Agenda ketiga berfokus pada konteks HIV/AIDS dengan masalah sosio-kultural, politik dan ekonomi. Pembahasan berkaitan dengan manifestasi wabah pada seting khusus, dampak serta bagaimana determinasi struktural mempengaruhi respon terhadap HIV/AIDS. Isu-isu yang dibahas mulai dari globalisasi, liberalisasi pasar, migrasi, perubahan iklim, meningkatnya harga BBM hingga masalah kekurangan pangan yang dialami kelompok miskin serta keragaman ethnik yang kesemuanya mempengaruhi kerentanan terhadap infeksi HIV, morbiditas dan mortalitas termasuk juga mempengaruhi strategi pencegahan,penanganan dan perhatian. Beberapa hal yang mengemuka adalah berkenaan dengan kelas sosial, konflik dan kekerasan, budaya, bencana, etnisitas, agama dan keyakinan, gender, sistem politik, kemiskinan, struktur kekuasaan, pengaruh dan respon struktur lembaga-lembaga pemerintahan.
Agenda keempat mencoba mengangkat contoh-contoh (best practices) kebijakan dan program pada tingkat lokal, nasional, bilateral dan multilateral yang menunjukkan komitmen para pemimpin politik, serta mitranya pada private sector dan komunitas. Fokusnya adalah pada kebijakan dan program yang membawa peningkatan pada kualitas pelayanan penanganan dan perawatan terhadap seluruh komunitas dengan menghilangkan hambatan geografis dan budaya. Setiap investasi pada infrastruktur, mekanisme, dukungan legislatif dan langkah-langkah yang mendobrak isolasi menjadi pembahasan yang penting. Meskipun agenda ditujukan pada contoh-contoh kebijakan dan program lokal dan nasional, namun kolaborasi trans-nasional juga menjadi pembahasan.Diskusi membahas kepemimpinan bagi program HIVdan AIDS seperti pentingnya jejaring antar aktor yang berbeda, hubungan dan harmonisasi antara agen donor internasional dengan organisasi nasional dan mekanisme untuk memperkuat kapasitas organisasi lokal baik pemerintah maupun ornop.
Nampaknya belum banyak perkembangan yang berarti dalam penanggulangan HIV/AIDS di Indonesia, khususnya di Provinsi Jawa Barat.

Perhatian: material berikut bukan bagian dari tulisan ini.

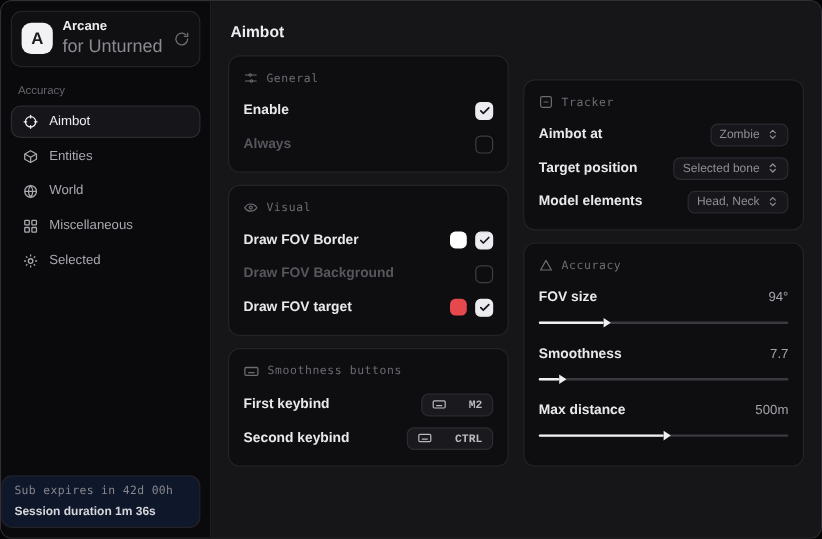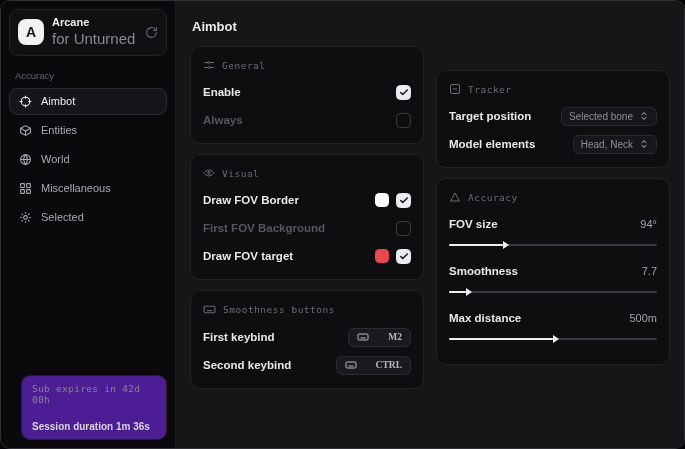--- a/index.html
+++ b/index.html
@@ -38,7 +38,7 @@
   
   .main { flex:1; background:#161619; padding:12px 14px; overflow:hidden; }
   .page-title { font-size:13px; font-weight:bold; color:#ededef; margin:6px 0 12px 2px; }
-  .columns { display:flex; gap:12px; align-items:center; }
+  .columns { display:flex; gap:12px; align-items:flex-end; }
   .col { display:flex; flex-direction:column; gap:10px; width:238px; }
   .card { background:#0e0e11; border:1px solid #232328; border-radius:10px; padding:10px 12px; width:100%; }
   .card-head { display:flex; align-items:center; gap:7px; color:#6b6b72;

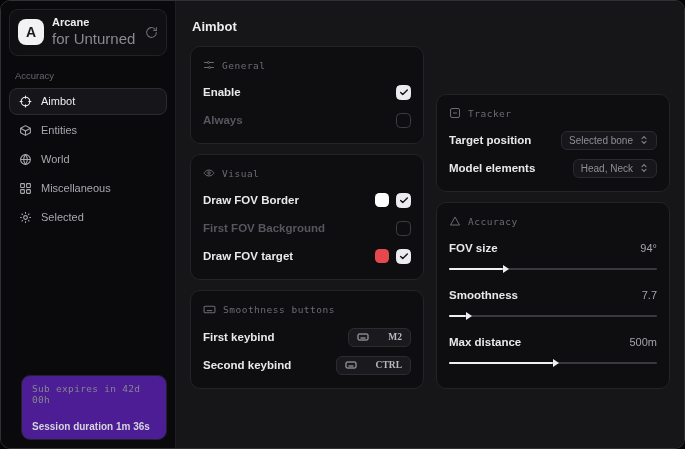--- a/index.html
+++ b/index.html
@@ -266,6 +266,15 @@
             <span>Tracker</span>
           </div>
           <div class="row">
+            <span class="row-label">Aimbot at</span>
+            <button class="dropdown">
+              <span>Zombie</span>
+              <svg width="10" height="10" viewBox="0 0 24 24" fill="none" stroke="currentColor" stroke-width="2.5" stroke-linecap="round" stroke-linejoin="round">
+                  <path d="M7 9l5-5 5 5M7 15l5 5 5-5"></path>
+                </svg>
+            </button>
+          </div>
+          <div class="row">
             <span class="row-label">Target position</span>
             <button class="dropdown">
               <span>Selected bone</span>

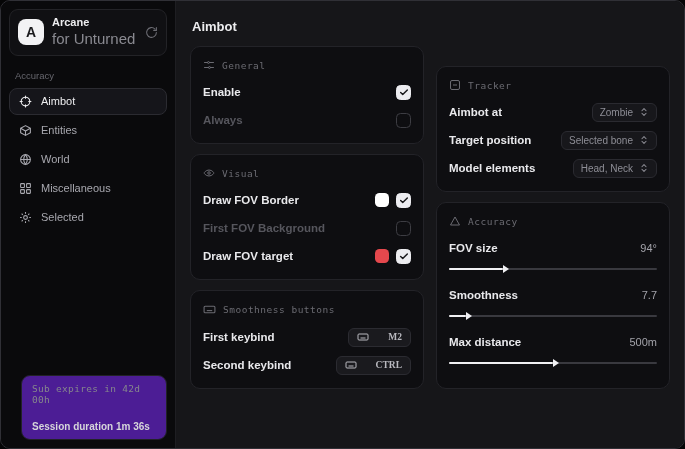--- a/index.html
+++ b/index.html
@@ -204,7 +204,7 @@
             </span>
           </div>
           <div class="row">
-            <span class="row-label dim">First FOV Background</span>
+            <span class="row-label dim">Draw FOV Background</span>
             <span class="controls">
               <span class="checkbox">
                 

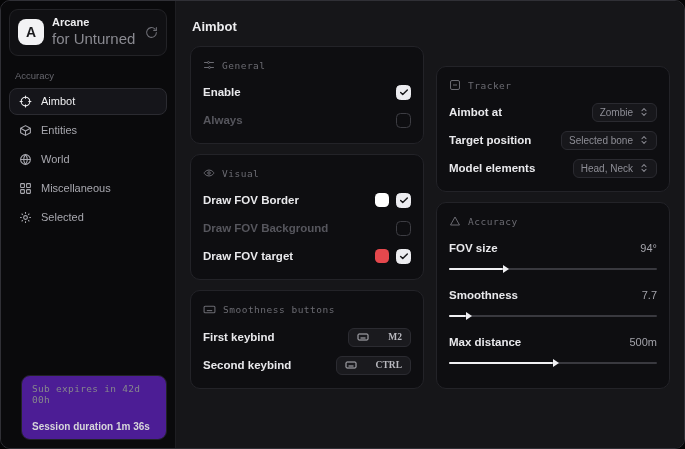--- a/index.html
+++ b/index.html
@@ -66,7 +66,7 @@
   .keybind {
     display:flex; align-items:center; gap:19px; background:#1a1a1e; border:1px solid #2b2b31;
     border-radius:6px; padding:2.5px 8px; color:#b9b9bf; font-size:9.5px; font-weight:bold; cursor:pointer;
-    font-family:Liberation Serif, serif;
+    font-family:Liberation Mono, monospace;
   }
   
   .slider-row { margin-bottom:10px; }

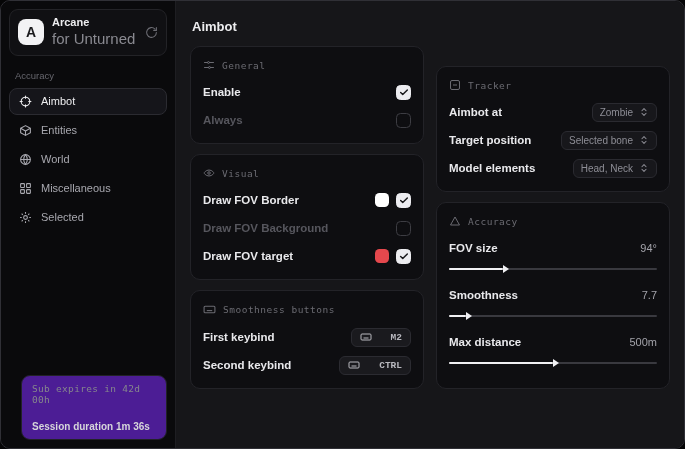--- a/index.html
+++ b/index.html
@@ -30,8 +30,8 @@
   .nav-item.active { background:#15151a; border-color:#2b2b31; color:#ededef; }
   .nav-item svg { flex:0 0 auto; }
   .side-footer {
-    position:absolute; left:20px; right:8px; bottom:8px;
-    background:#4c1d95; border:1px solid #222227; border-radius:9px; padding:7px 10px;
+    position:absolute; left:0; right:8px; bottom:8px;
+    background:#0f172a; border:1px solid #222227; border-radius:9px; padding:7px 10px;
   }
   .sub-line { font-family:"DejaVu Sans Mono", monospace; font-size:9.5px; color:#86868d; letter-spacing:.3px; }
   .sess-line { font-size:10px; color:#d6d6da; font-weight:bold; margin-top:16px; }

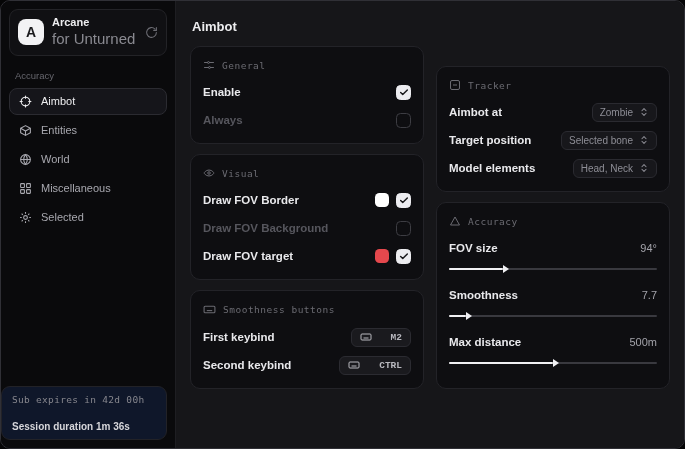--- a/index.html
+++ b/index.html
@@ -34,7 +34,7 @@
     background:#0f172a; border:1px solid #222227; border-radius:9px; padding:7px 10px;
   }
   .sub-line { font-family:"DejaVu Sans Mono", monospace; font-size:9.5px; color:#86868d; letter-spacing:.3px; }
-  .sess-line { font-size:10px; color:#d6d6da; font-weight:bold; margin-top:16px; }
+  .sess-line { font-size:10px; color:#d6d6da; font-weight:bold; margin-top:6px; }
   
   .main { flex:1; background:#161619; padding:12px 14px; overflow:hidden; }
   .page-title { font-size:13px; font-weight:bold; color:#ededef; margin:6px 0 12px 2px; }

Meskipun demikian upaya pemerintah provinsi untuk menanggulangi HIV/AIDS bukannya tidak ada. Sektor kesehatan yang mendapat dana 4,5 % dari APBD yang mencapai Rp. 8,6 triliun dan hampir setengahnya diperuntukkan untuk penanggulangan HIV/AIDS. Global Fund juga memberikan bantuan sebesar Rp 17 miliar hingga Juli 2011 yang akan dibagikan ke Kota Bandung, Kota Bogor, Kota dan Kabupaten Bekasi, Kota dan Kabupaten Cirebon, Kabupaten Indramayu dan Kabupaten Karawang. Namun upaya tersebut kurang bermakna jika tidak diertai dengan melakukan empowering people, strengthening networks ( memberdayakan masyarakat dan memperkuat jaringan).